No Público de hoje, um importante texto em que 38 personalidades ligadas a várias instituições universitárias se insurgem pelo papel ainda residual atribuído às mulheres no debate político.
Excertos e o texto na íntegra:
«Mais uma grande conferência sobre o país. Mais uma grande conferência sobre o país onde a palavra é dada apenas a homens: Olhares Cruzados sobre Portugal (29 Jan.-19 Fev. 2014). Mais um grande ciclo de conferências e debates onde os organizadores – desta vez uma universidade de prestígio, a Universidade Católica, e um jornal de referência, o PÚBLICO – consideram “normal” não terem uma única mulher entre os 12 ilustres convidados. (...)
A escassez de mulheres em conferências tem sido recorrente.

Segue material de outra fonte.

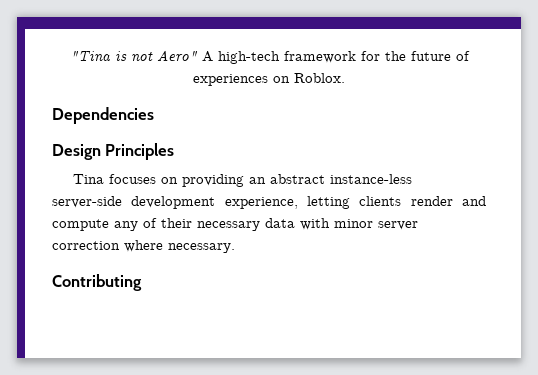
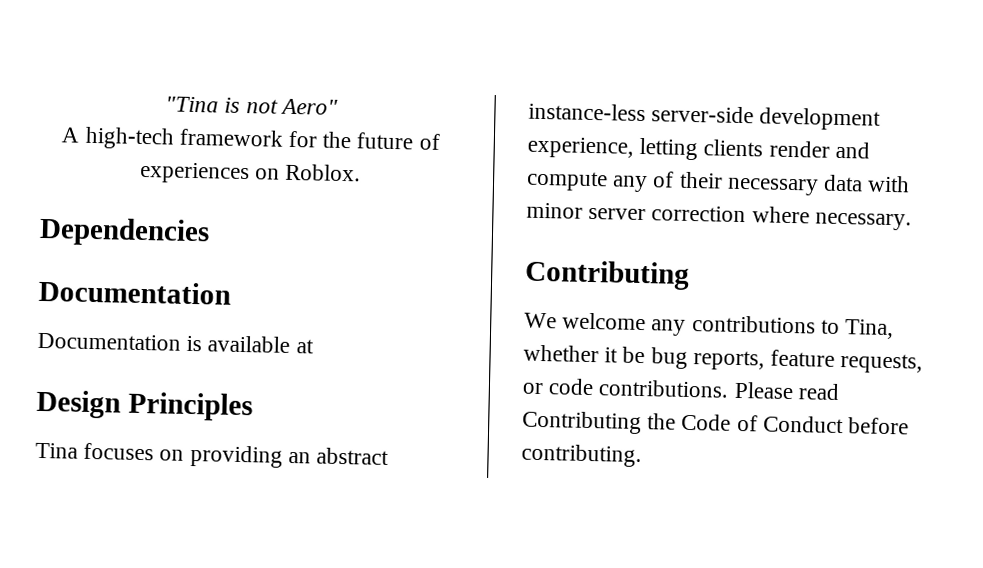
(198, 55) none -> (338, 106) //
(154, 115) none -> [38,279,231,305] [37,332,314,354] // Documentation // Documentation is available at
(142, 282) none -> [524,312,895,340] [523,344,924,374] [522,378,840,400] [522,410,910,435] [521,443,642,468] // We welcome any contributions to Tina, whether it be bug reports, feature requests, or code contributions. Please read Contributing the Code of Conduct before contributing.

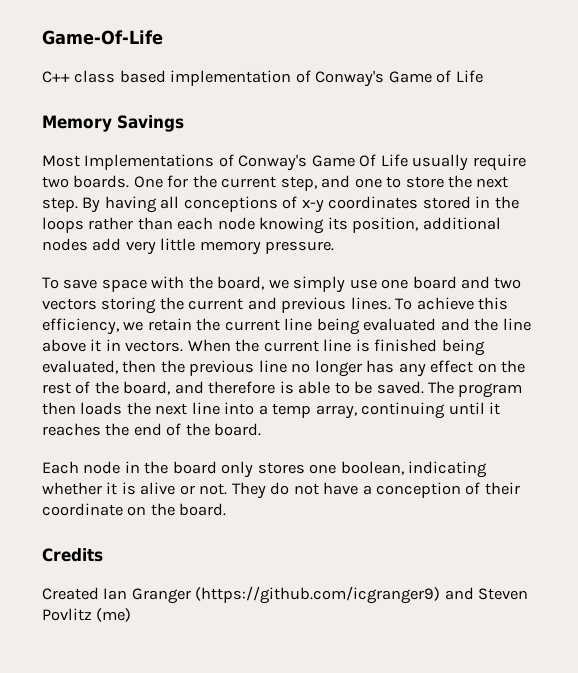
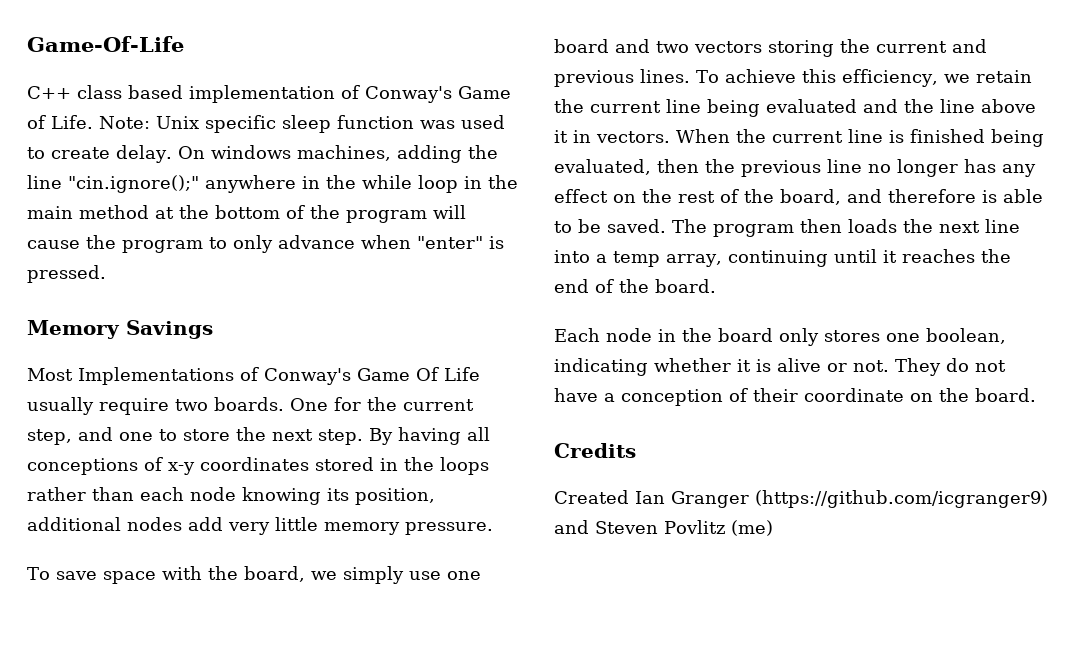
[455,70,483,83] Life -> [51,115,505,133] [27,145,498,163] [27,175,518,193] [27,205,466,223] [27,235,504,253] [27,265,106,283] Life. Note: Unix specific sleep function was used to create delay. On windows machines, adding the line "cin.ignore();" anywhere in the while loop in the main method at the bottom of the program will cause the program to only advance when "enter" is pressed.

Foi assim nas conferências recentemente organizadas pelo jornal Expresso, pela Fundação de Serralves, pela Câmara Municipal de Cascais. A lista é longa e ilustra um fenómeno muito mais difuso. O acesso à voz pública em Portugal – na escrita de colunas de opinião em jornais, nos programas de televisão de comentário de actualidade, ou nas grandes conferências que pretendem, e bem, promover uma reflexão sobre o país – continua a ser dominantemente masculino. . (...)
O que está em causa não é o “mérito” de quem é escolhido. O que está em causa é o processo, consciente e inconsciente, que leva a que a voz masculina seja a voz pública dominante. . (...)
Os “olhares femininos” não são necessariamente diferentes dos “olhares masculinos”. A diversidade dos olhares femininos é tanta como a dos masculinos. O gesto político e simbólico de uma escolha feita apenas no masculino é aquilo que questionamos. O que é que revela sobre um Portugal onde este ano se celebram os 40 anos do 25 de Abril? O que é que revela sobre um país que há quase 40 anos garantiu na sua Constituição a não-discriminação das mulheres? Revela que continuam a subsistir muitos sinais de exclusão evidente face às mulheres. (...)
Quando é que os espaços de opinião pública vão começar a incluir, espontaneamente, mulheres? Quando é que a ausência de mulheres se tornará incómoda e inadequada a conferências que pretendem promover o diálogo, a democracia, e os direitos sociais, políticos e humanos? (...)
Só quando se tiver presente que o predomínio das vozes masculinas conduz à naturalização do sexismo, é que as desigualdades de género deixarão de existir no espaço público português.»
M de Mérito ou M de Masculino?
Mais uma grande conferência sobre o país. Mais uma grande conferência sobre o país onde a palavra é dada apenas a homens: Olhares Cruzados sobre Portugal (29 Jan.-19 Fev. 2014). Mais um grande ciclo de conferências e debates onde os organizadores – desta vez uma universidade de prestígio, a Universidade Católica, e um jornal de referência, o PÚBLICO – consideram “normal” não terem uma única mulher entre os 12 ilustres convidados.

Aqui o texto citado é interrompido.